Les villes africaines pérennisent encore l’agonie du paysage

Quand la ville africaine tue le paysage, il vient le moment de le réinventer. Afin que l’urbanité pactise avec la nudité des lieux désertés pour réhabiliter le paysage dans son intacte majesté.
(Crédits : DR)

On pourrait dire que le paysage agonise dans de nombreuses villes d'Afrique, au moins au plan géographique, et cela pour deux raisons. La première est celle du retrait de l'homme qui naguère chérissait une nature qui en tout point lui était consubstantielle. Aujourd'hui il s'en éloigne de plus en plus en multipliant des formes urbaines, qui, dans leur croissance, détruisent le paysage et entraînent la désertion des villages où le naturel reste encore sacré. La seconde tient pour sa part du déploiement d'infrastructures (nécessaires et utiles à tous égards mais rarement écoresponsables) qui blessent et souillent l'ordre jadis établi des ensembles paysagers. Il devient alors évident que le retour de la nature en ville (peu importe la forme) ne saurait se faire sans y réinventer le paysage. Il faut donc substituer au paysage urbain, contenu en substance dans le charme que les visiteurs y trouvent, un paysage néo-urbain qui apporterait sans doute plus de charme, mais qui serait par-dessus tout, un défi crucial de l'aménagement des territoires africains : créer de l'ombre, de la beauté et de la fascination.

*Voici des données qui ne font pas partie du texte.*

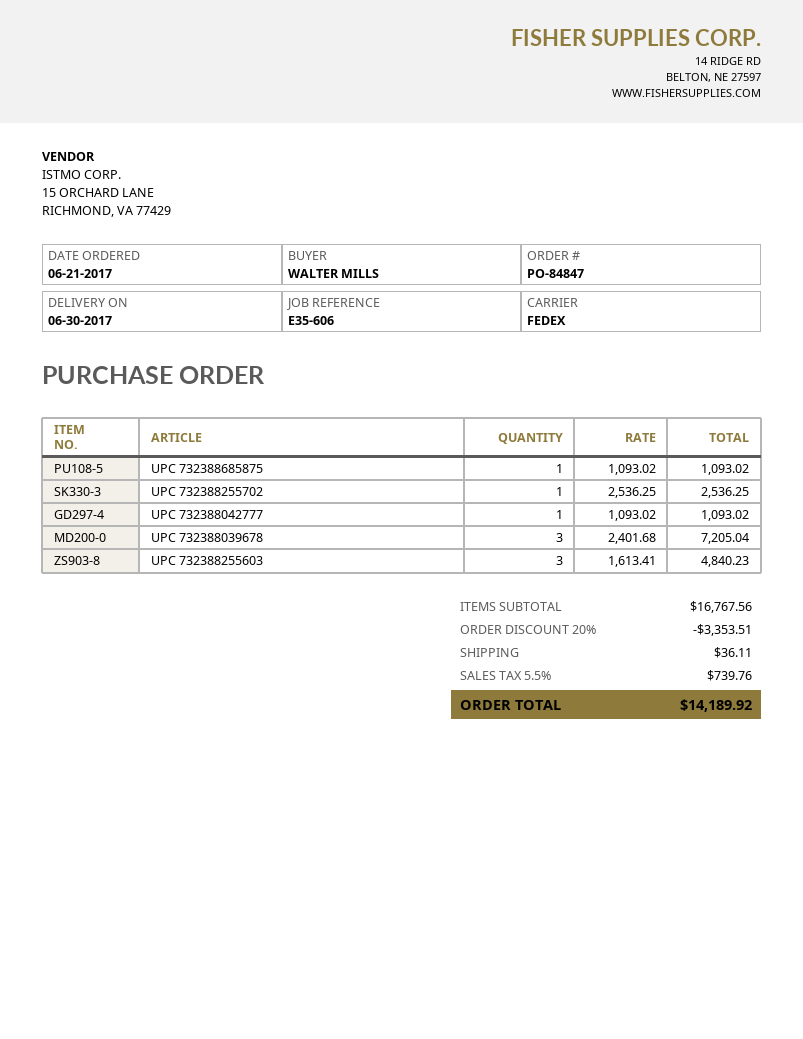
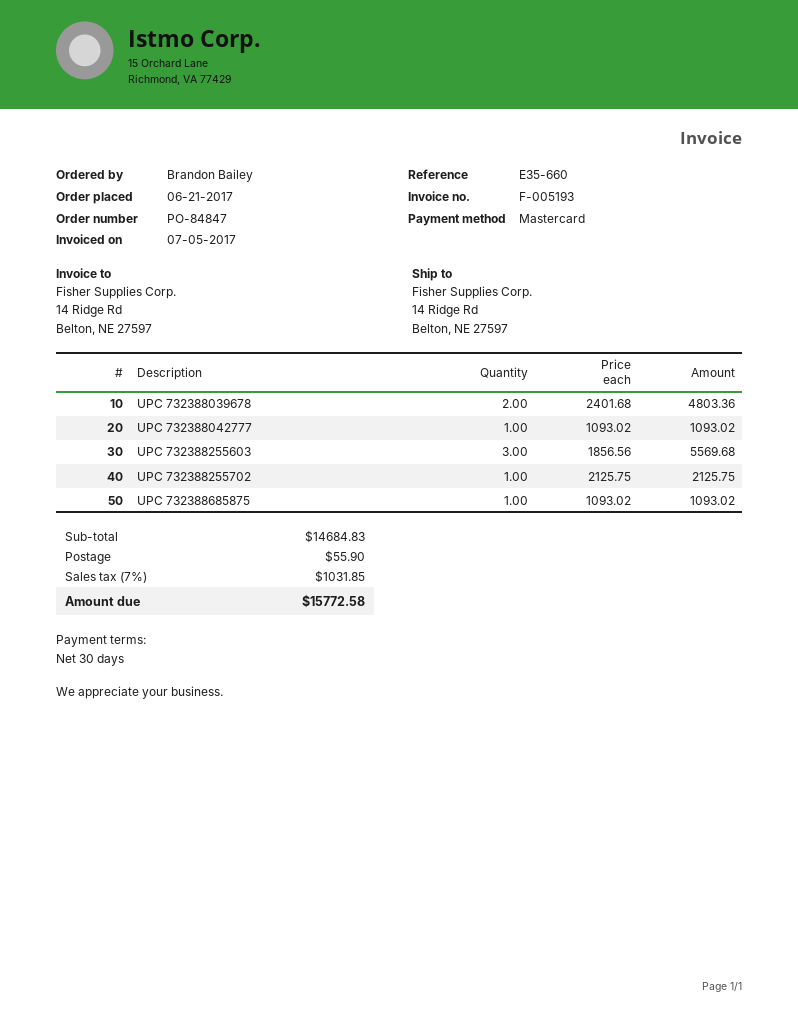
reference: E35-606 -> E35-660
ordered by: WALTER MILLS -> Brandon Bailey
UPC 732388255702: 1 x 2536.25 = 2536.25 -> 1 x 2125.75 = 2125.75
UPC 732388039678: 3 x 2401.68 = 7205.04 -> 2 x 2401.68 = 4803.36
UPC 732388255603: 3 x 1613.41 = 4840.23 -> 3 x 1856.56 = 5569.68
subtotal: 16767.56 -> 14684.83
discount: 20% = 3353.51 -> none
shipping: 36.11 -> 55.90
tax: 5.5% = 739.76 -> 7% = 1031.85
total: 14189.92 -> 15772.58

Contrairement aux échappatoires aisées que représentent les paysages urbains africains, face aux réalités paysagères traditionnelles, il est bon d'y créer la marque d'un horizon enchanteur, où s'accostent le ciel et la terre pour rayonner la vie dans l'intégrité du naturel qui empoche en un lieu, l'inspiration et le désir d'abandon que la ville africaine contemporaine ne révèle pas assez. Cette forme de paysage, pour donner mille nouveaux visages aux villes, doit incorporer les critères d'un réel « milieu », un assemblage parfait de différents éléments qui s'entredéterminent et qui, au travers de leurs alliances créent une unité sensible, marquant ainsi une rupture avec ce que renvoie de terne, la ville manufacturée, pur artéfact.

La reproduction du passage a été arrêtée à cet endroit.